Our proposed approach proceeds in two phases. In the model building phase, we train a deep generative model $`M_{R}`$ over the dataset $`R`$ such that it learns the underlying data distribution. In this section, we assume that a single model is built for the entire dataset that we relax in Section 13. Once the DL model is trained, it can act as a succinct representation of the dataset. In the run-time phase, the AQP system uses the DL model to generate samples $`S`$ from the underlying distribution. The given query is rewritten to run on $`S`$. The existing AQP techniques could be transparently used to generate the aggregate estimate. Figure 1 illustrates our approach.

/>
Two Phase Approach for DL based AQP

Using VAE for AQP

In this subsection, we describe how to train a VAE over relational data and use it for AQP.

In contrast to homogeneous domains such as images and text, relations often consist of mixed data types that could be discrete or continuous. The first step is to represent each tuple $`t`$ as a vector of dimension $`d`$. For ease of exposition, we consider one-hot encoding and describe other effective encodings in Section 7.5. One-hot encoding represents each tuple as a $`d = \sum_{i=1}^{m} |Dom(A_i)|`$ dimensional vector where the position corresponding to a given domain value is set to 1. Each tuple in a relation $`R`$ with two binary attributes $`A_1`$ and $`A_2`$, is represented as a $`4`$ dimensional binary vector. A tuple with $`A_1=0,A_2=1`$ is represented as $`[1, 0, 0, 1]`$ while a tuple with $`A_1=1,A_2=1`$ is represented as $`[0, 1, 0, 1]`$. This approach is efficient for small attribute domains but becomes cumbersome if a relation has millions of distinct values.

Once all the tuples are encoded appropriately, we could use VAE to learn the underlying distribution. We denote the size of the input and latent dimension by $`d`$ and $`d'`$ respectively. For one hot encoding, $`d=\sum_{i=1}^{m} |Dom(A_i)|`$. As $`d'`$ increases, it results in more accurate learning of the distribution at the cost of a larger model. Once the model is trained, it could be used to generate samples $`X'`$. The randomly generated tuples often share similar statistical properties to tuples sampled from the underlying relation $`R`$ and hence are a viable substitute for $`R`$. One could apply the existing AQP mechanisms on the generated samples and use it to generate aggregate estimates along with confidence intervals.

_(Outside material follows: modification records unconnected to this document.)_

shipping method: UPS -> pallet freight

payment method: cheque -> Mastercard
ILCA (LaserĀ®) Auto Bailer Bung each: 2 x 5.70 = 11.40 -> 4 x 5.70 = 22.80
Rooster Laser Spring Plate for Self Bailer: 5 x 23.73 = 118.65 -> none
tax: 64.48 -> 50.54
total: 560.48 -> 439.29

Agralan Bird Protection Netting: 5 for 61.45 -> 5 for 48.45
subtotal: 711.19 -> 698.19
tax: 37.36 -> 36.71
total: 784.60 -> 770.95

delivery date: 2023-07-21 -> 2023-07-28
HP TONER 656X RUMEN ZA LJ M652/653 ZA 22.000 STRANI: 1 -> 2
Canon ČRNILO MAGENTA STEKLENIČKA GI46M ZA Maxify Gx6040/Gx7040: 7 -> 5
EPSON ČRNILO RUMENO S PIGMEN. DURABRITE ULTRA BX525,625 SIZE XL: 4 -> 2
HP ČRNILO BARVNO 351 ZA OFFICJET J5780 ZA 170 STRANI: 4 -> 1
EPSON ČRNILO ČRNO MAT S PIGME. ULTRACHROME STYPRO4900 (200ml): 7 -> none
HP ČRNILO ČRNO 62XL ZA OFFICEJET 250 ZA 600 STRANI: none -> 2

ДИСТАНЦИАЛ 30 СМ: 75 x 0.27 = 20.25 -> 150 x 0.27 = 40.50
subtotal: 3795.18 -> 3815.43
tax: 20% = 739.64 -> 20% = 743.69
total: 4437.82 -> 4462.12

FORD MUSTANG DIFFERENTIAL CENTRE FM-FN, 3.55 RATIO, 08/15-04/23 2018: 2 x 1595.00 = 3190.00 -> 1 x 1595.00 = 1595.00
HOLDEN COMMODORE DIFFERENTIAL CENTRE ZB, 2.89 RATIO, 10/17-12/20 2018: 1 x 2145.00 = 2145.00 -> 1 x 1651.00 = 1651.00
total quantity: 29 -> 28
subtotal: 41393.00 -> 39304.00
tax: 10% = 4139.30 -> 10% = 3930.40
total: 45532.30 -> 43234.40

The sample tuples are generated as follows: we generate samples from the latent space $`z`$ and then apply the decoder network to convert points in latent space to tuples. Recall from Section 6 that the latent space is often a probability distribution that is easy to sample such as Gaussian. It is possible to speed up the sampling from arbitrary Normal distributions using the reparameterization trick. Instead of sampling from a distribution $`N(\mu, \sigma)`$, we could sample from the standard Normal distribution $`N(0, 1)`$ with zero mean and unit variance. A sample $`\epsilon`$ from $`N(0, 1)`$ could be converted to a sample $`N(\mu, \sigma)`$ as $`z = \mu + \sigma \odot \epsilon`$. Intuitively, this shifts $`\epsilon`$ by the mean $`\mu`$ and scales it based on the variance $`\sigma`$.

Handling Approximation Errors.

We consider approximation error caused due to model bias and propose an effective rejection sampling to mitigate it.

Aggregates estimated over the sample could differ from the exact results computed over the entire dataset and their difference is called the sampling error. Both the traditional AQP and our proposed approach suffer from sampling error. The techniques used to mitigate it - such as increasing sample size - can also be applied to the samples from the generative model.

Another source of error is sampling bias. This could occur when the samples are not representative of the underlying dataset and do not approximate its data distribution appropriately. Aggregates generated over these samples are often biased and need to be corrected. This problem is present even in traditional AQP  and mitigated through techniques such as importance weighting  and bootstrapping .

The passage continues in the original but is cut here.